DENVER—Former Sen. Gary Hart said Friday the country may be on the verge of a new political era after decades dominated by the influence of Franklin Roosevelt and Ronald Reagan.
“I think the real question is, is the age of Reagan ending, as I think it may well be? And what is to take over after that?” he said.
Hart, a Colorado Democrat, ran for his party’s presidential nomination in 1984 and 1988 and has endorsed Sen. Barack Obama this year. But the longtime policy scholar said the most interesting aspect of the 2008 race will be the Republican Party.
He said he watched as Republicans evolved in the late 1970s from a party focused on balanced budgets and leery of foreign engagements to one with a neo-conservative foreign policy, Christian right values and a Libertarian tax stance.
“If the American people in ’08 and beyond … begin to turn their back on that party as it is composed, the question then becomes, what is the future of the Republican Party?” he said.
Hart said Republican front-runner John McCain—for whom Hart was a groomsman when McCain married his current wife—represents a return to more traditional Republican Party.
“This is not an endorsement he needs,” Hart told about 150 journalists and lawmakers at a Colorado Press Association convention. “But John McCain is a conservative. Don’t quote me or it will kill him.”
Hart called claims that McCain is liberal “astounding.”
Hart characterized Sen. Hillary Rodham Clinton’s supporters as looking to the past and Obama’s supporters as looking to the future, but he conceded that was a “gross over-generalization.”

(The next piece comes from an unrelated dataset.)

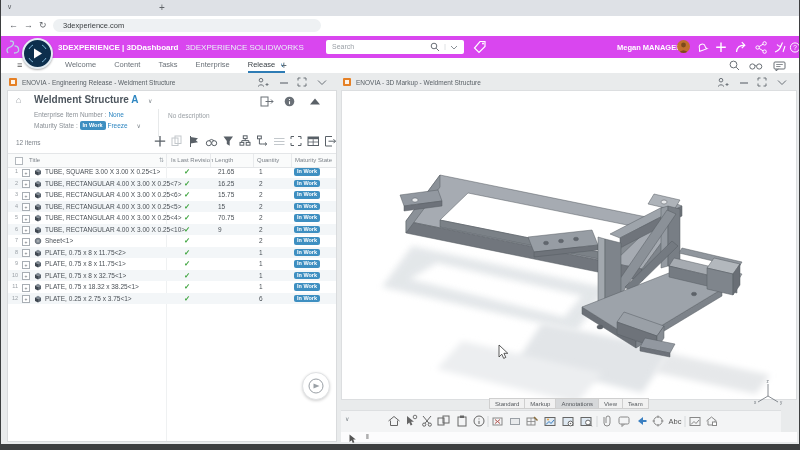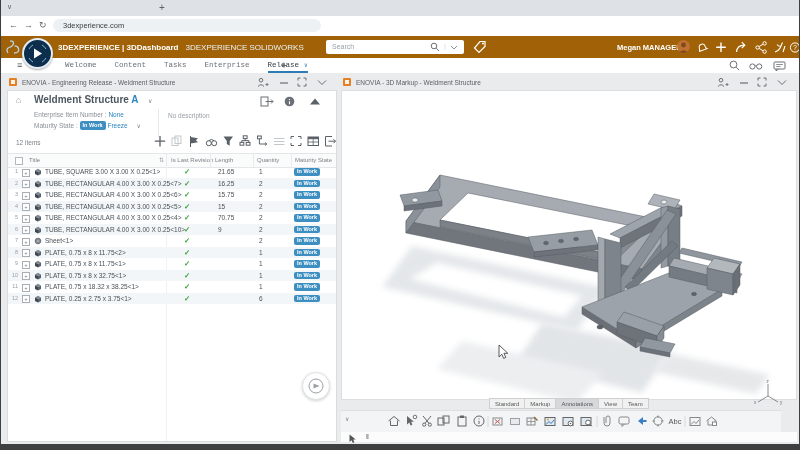"3DEXPERIENCE | 3DDashboard 3DEXPERIENCE" .appbar { background: #a16207 -> #d946ef }
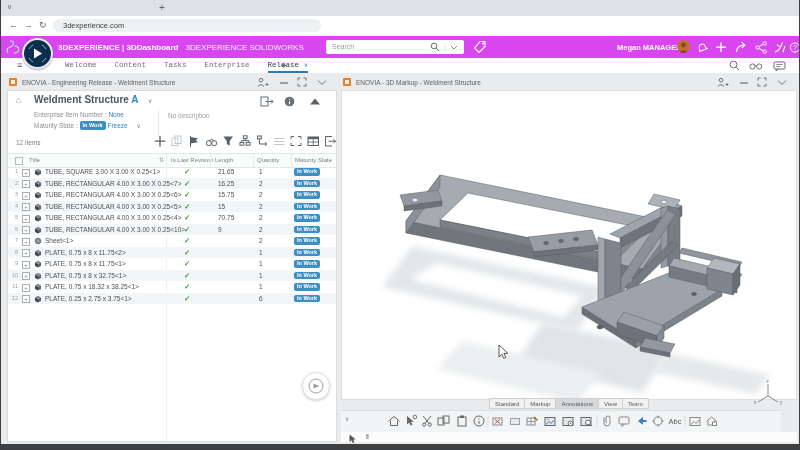"Welcome" .navtabs { font-family: Liberation Mono, monospace -> none }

Democrats who remember the 1990s fondly are rallying to Clinton, he said. “But you have other people who see this revolutionary age going like this to the future, and they are gravitating towards Barack Obama.”
Hart said Obama’s campaign will help remove race as a factor in American politics, even if he’s not elected.
“That is pretty profound,” he said.
Hart also called a Clinton “red phone” ad running in Texas “total nonsense.”
The ad shows children sleeping while a narrator says a phone is ring in the White House and something has happened in the world.
“Your vote will decide who answers that call,” the voice says. “Whether it’s someone who already knows the world’s leaders, knows the military—someone tested and ready to lead in a dangerous world.”
The add mirrors an attack levied by Walter Mondale on Hart in their 1984 race for the Democratic nomination.